By the time we arrived in Melbourne it was late and we were starving so having all these restaurants so close was great and we enjoyed our first delicious Italian meal, which by chance was one of the highest rated down Lygon Street. It was so good it was hard to not go back to but with so many great looking places we didn’t want to go back to the same place twice.
On our last night staying near Lygon Street we went to the top rated Italian restaurant for pizza, one that had been recommended to us and one we had seen queues outside every night. Luckily, we arrived early-ish and didn’t have to queue like many of the people after us. The pizza and wine were delicious – one of our favourite meals of the trip.
We loved our time in the ‘Little Italy’ of Melbourne and the place we stayed in, which was also only a 20-30 minute walk into the centre of the city.
Our second place was at the seaside area of St. Kilda. We stayed there for five days. We weren’t too impressed or happy with our accommodation here but we were grateful that at least it had air con as we experienced two days reaching over 40 degrees whilst staying – It was difficult to be outside during these days.
St Kilda was a cool place to stay and it was nice to be beside the sea for a few days.
Highlights from Melbourne
I’m Free Walking Tour
This was a free tour with the premise of tipping at the end for what you thought it was worth. It was a long tour being over three hours and with a lot of walking. Our guide Andreas was full of interesting facts and we felt like we knew the Melbourne area pretty well by the end. We learnt that Melbourne has been voted the most liveable city in the world for the past seven years until this year where it missed out to Vienna, but second in the world is still pretty good. We also learnt that Melbourne had an era called ‘Marvellous Melbourne’ where the city boomed after the gold rush in the 1850s. In this time Melbourne’s population exploded from 20,000 (in 1850) to 125,000 (by 1860). During this time most of Melbourne’s institutions were established, such as the first railway line, the telegraph, the university, public library and museum and its famed Royal Exhibition Building. For a short time Melbourne was actually the temporary capital of Australia, but this didn’t last and as the decision couldn’t be made between Melbourne and Sydney at the time, they created a completely new city – Canberra, which was in the middle of both, naming it the capital of Australia. There is still a big friendly rivalry between the two cities, especially when it comes to sporting events.
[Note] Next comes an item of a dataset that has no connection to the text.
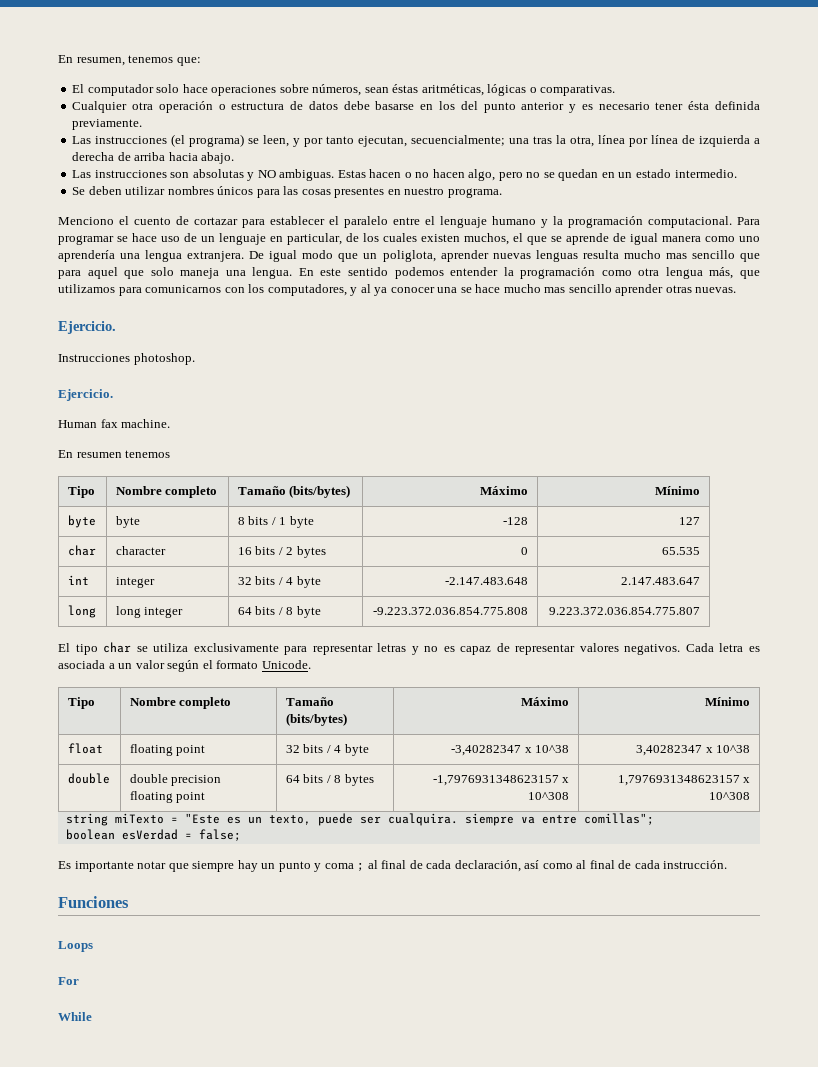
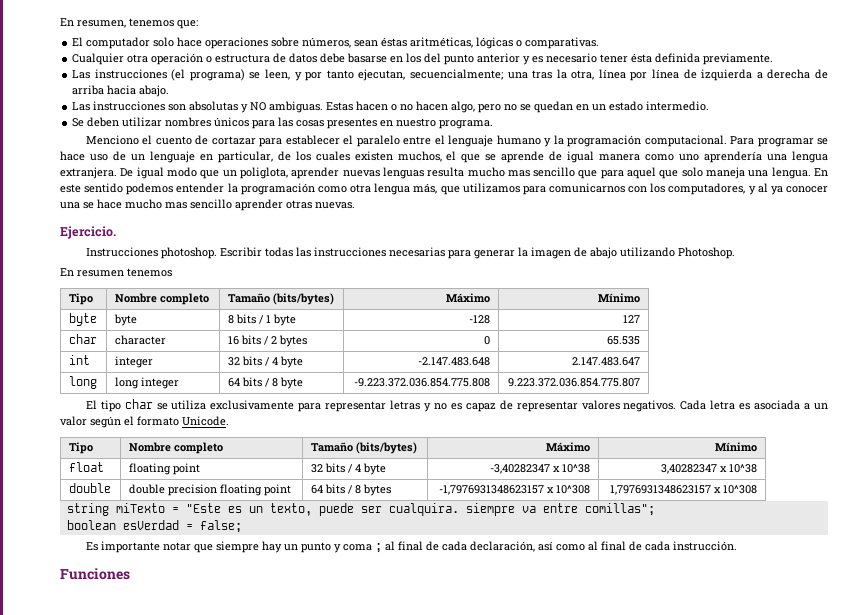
[58,389,113,401] [58,419,171,428] // Ejercicio. // Human fax machine. -> [219,247,735,259] Escribir todas las instrucciones necesarias para generar la imagen de abajo utilizando Photoshop.
[58,941,93,952] [58,977,79,985] [58,1012,92,1021] // Loops // For // While -> (130, 574) none

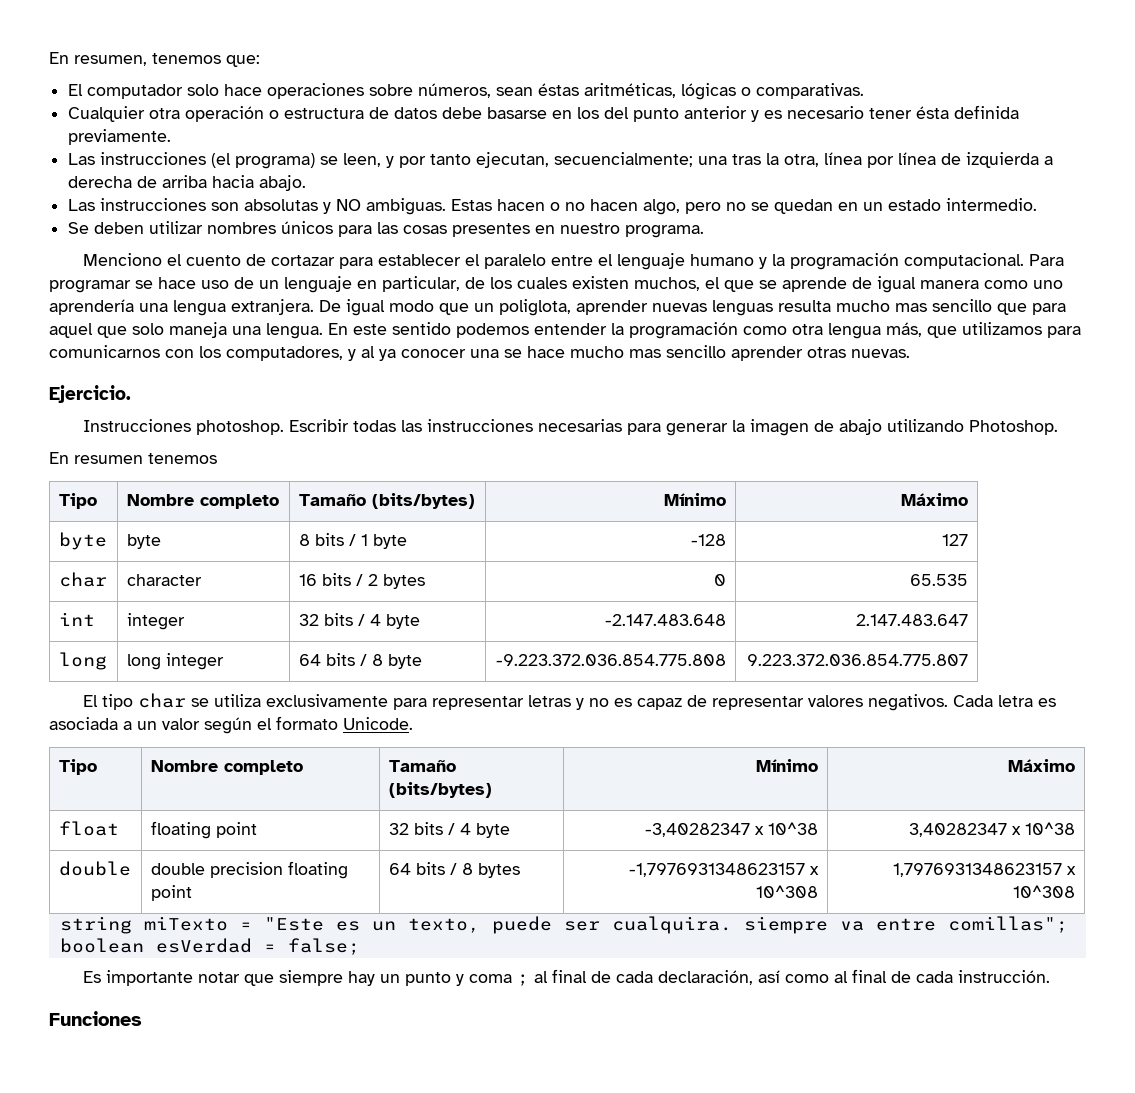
[446,293,491,303] [598,293,641,303] | Máximo | Mínimo -> [664,493,727,506] [901,493,969,506] | Mínimo | Máximo
[546,442,591,452] [715,442,758,452] | Máximo | Mínimo -> [756,759,819,772] [1008,759,1076,772] | Mínimo | Máximo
As we have been travelling we have noticed that Australians like to give things a grand title and claim to be the best or top something in the world as much as they can. We found they will give this title to random things such as in Tasmania with the ‘worlds longest single charlift span’ and Australia claims to have the ‘world’s longest fence’. We were told by our tour guide that when they cannot use the best in the world they claim it is the best in the Southern Hemisphere, which when you consider only has 10% of the world’s population isn’t quite as impressive.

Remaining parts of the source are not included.